Since its inception ten years ago, Zimperium has been zealously focused on preventing targeted attacks like those mentioned with Zimperium zIPS’ machine learning-based, on-device detection.
On desktop platforms, we often see malware attempting to disable security solutions before it acts. Have you ever had to deal with such a threat on mobile? How do you approach this possibility in general?
We approach it by having our machine learning-based solution on device. Attacks occur at machine speed, so you have to be able to respond at machine speed. Being on device, we can detect attacks like malware and notify the security team before the malware has an opportunity to take defensive actions against us.
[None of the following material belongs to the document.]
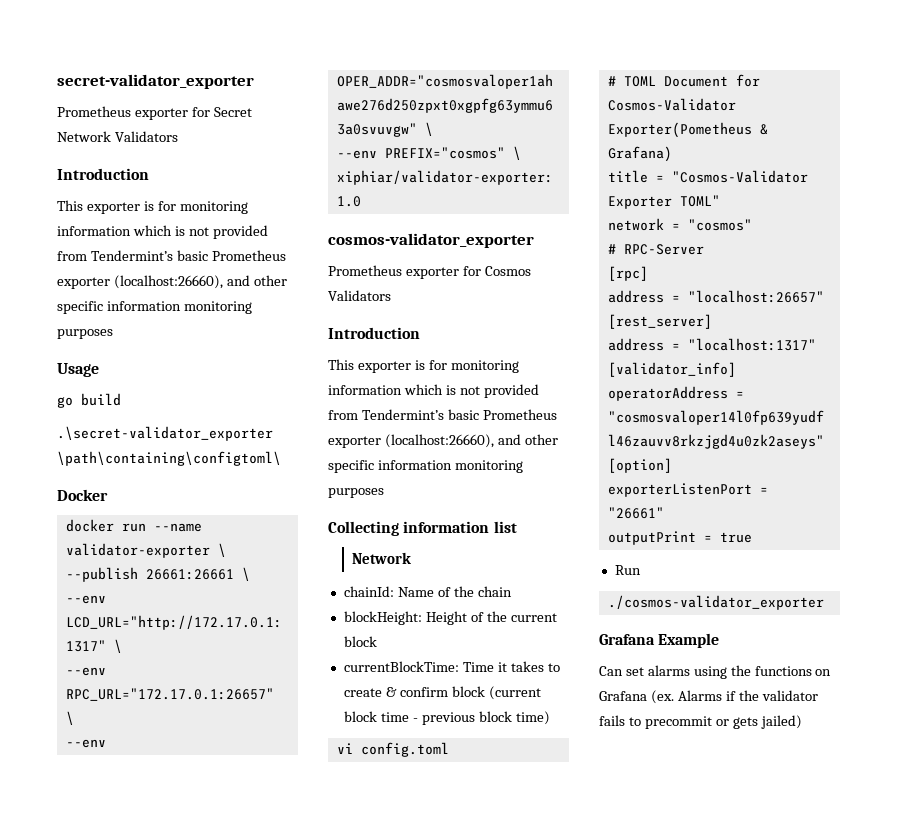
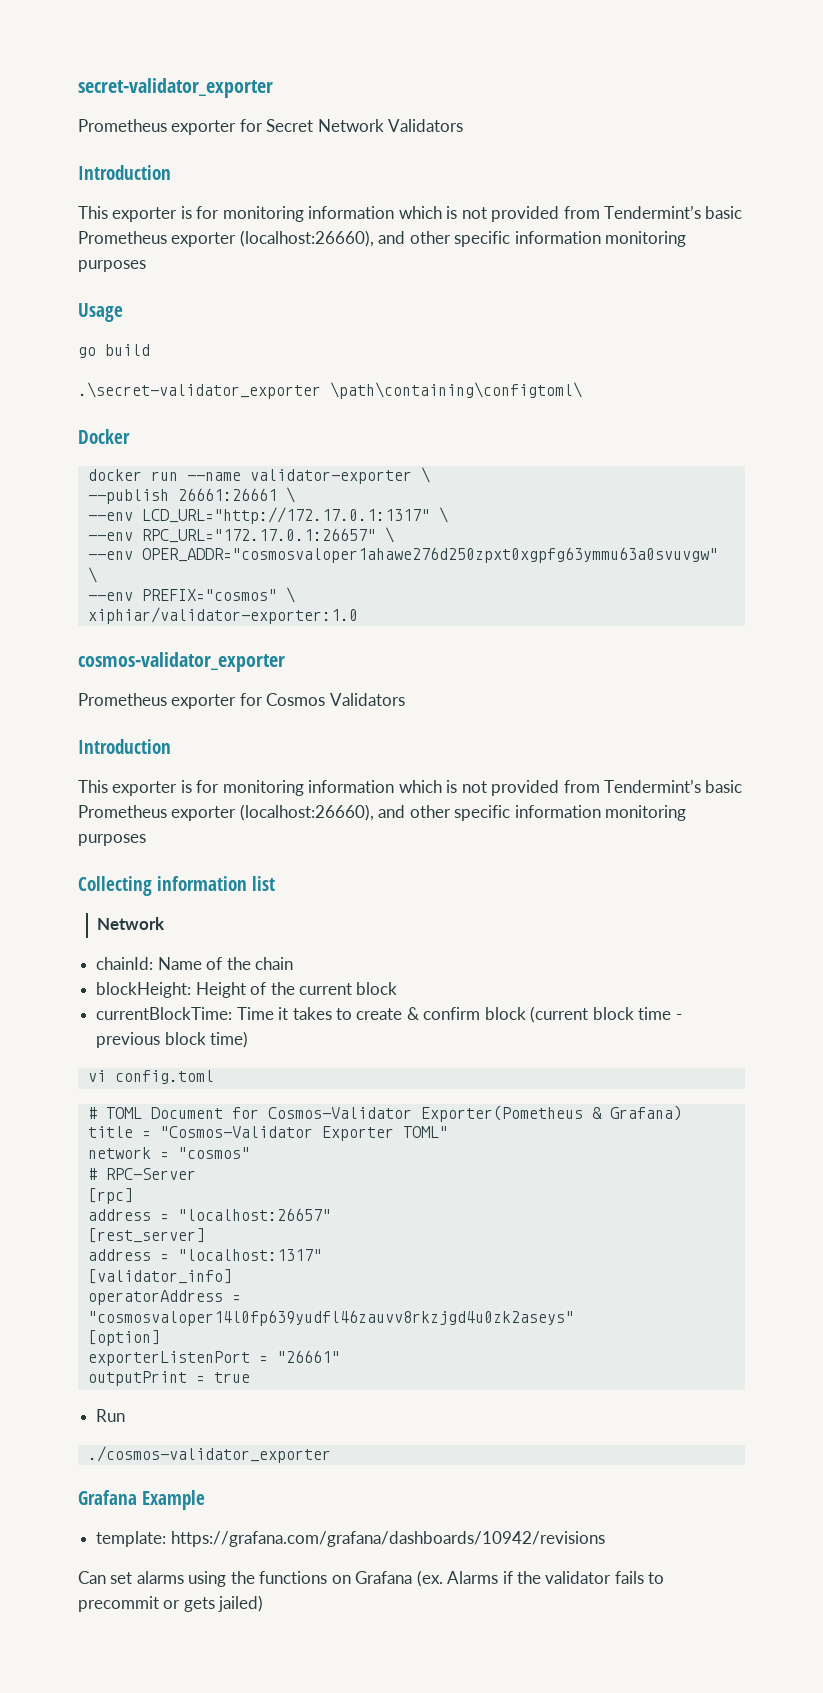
+ template: https://grafana.com/grafana/dashboards/10942/revisions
For security solutions that are cloud-based, there is a delay where the malicious app can disable protection, and the attacker can also cut off access to the cloud-based detection.
Where do you stand on the Android vs. iOS debate when it comes to security? Is Google starting to take the lead, or is Apple still the king of privacy and security?
Inherently both platforms are more secure than traditional endpoints, but they are still platforms and therefore are vulnerable to attack. As an example, there have been more security patches produced for iOS and Android over the last couple of years than there have been for traditional OSs like Windows.
If you look at the four major attacks on the mobile - device, network, phishing, and malicious apps - the only one that Apple has a slight edge in today is with apps. And this edge has more to do with the prevalence of third-party app stores on Android than it is about App Store or Play Store vetting.
If you were to give our readers a single piece of advice on how to stay safe when using their smartphones, what would that be?
Obviously, protect your mobile device with a mobile threat defense solution, like zIPS. That said, do not jailbreak or root your device. The minute you do - even if it is for legitimate reasons - you have left the doors open and the alarm off. Secondarily, set your phone to not connect to every Wi-Fi network that it meets automatically.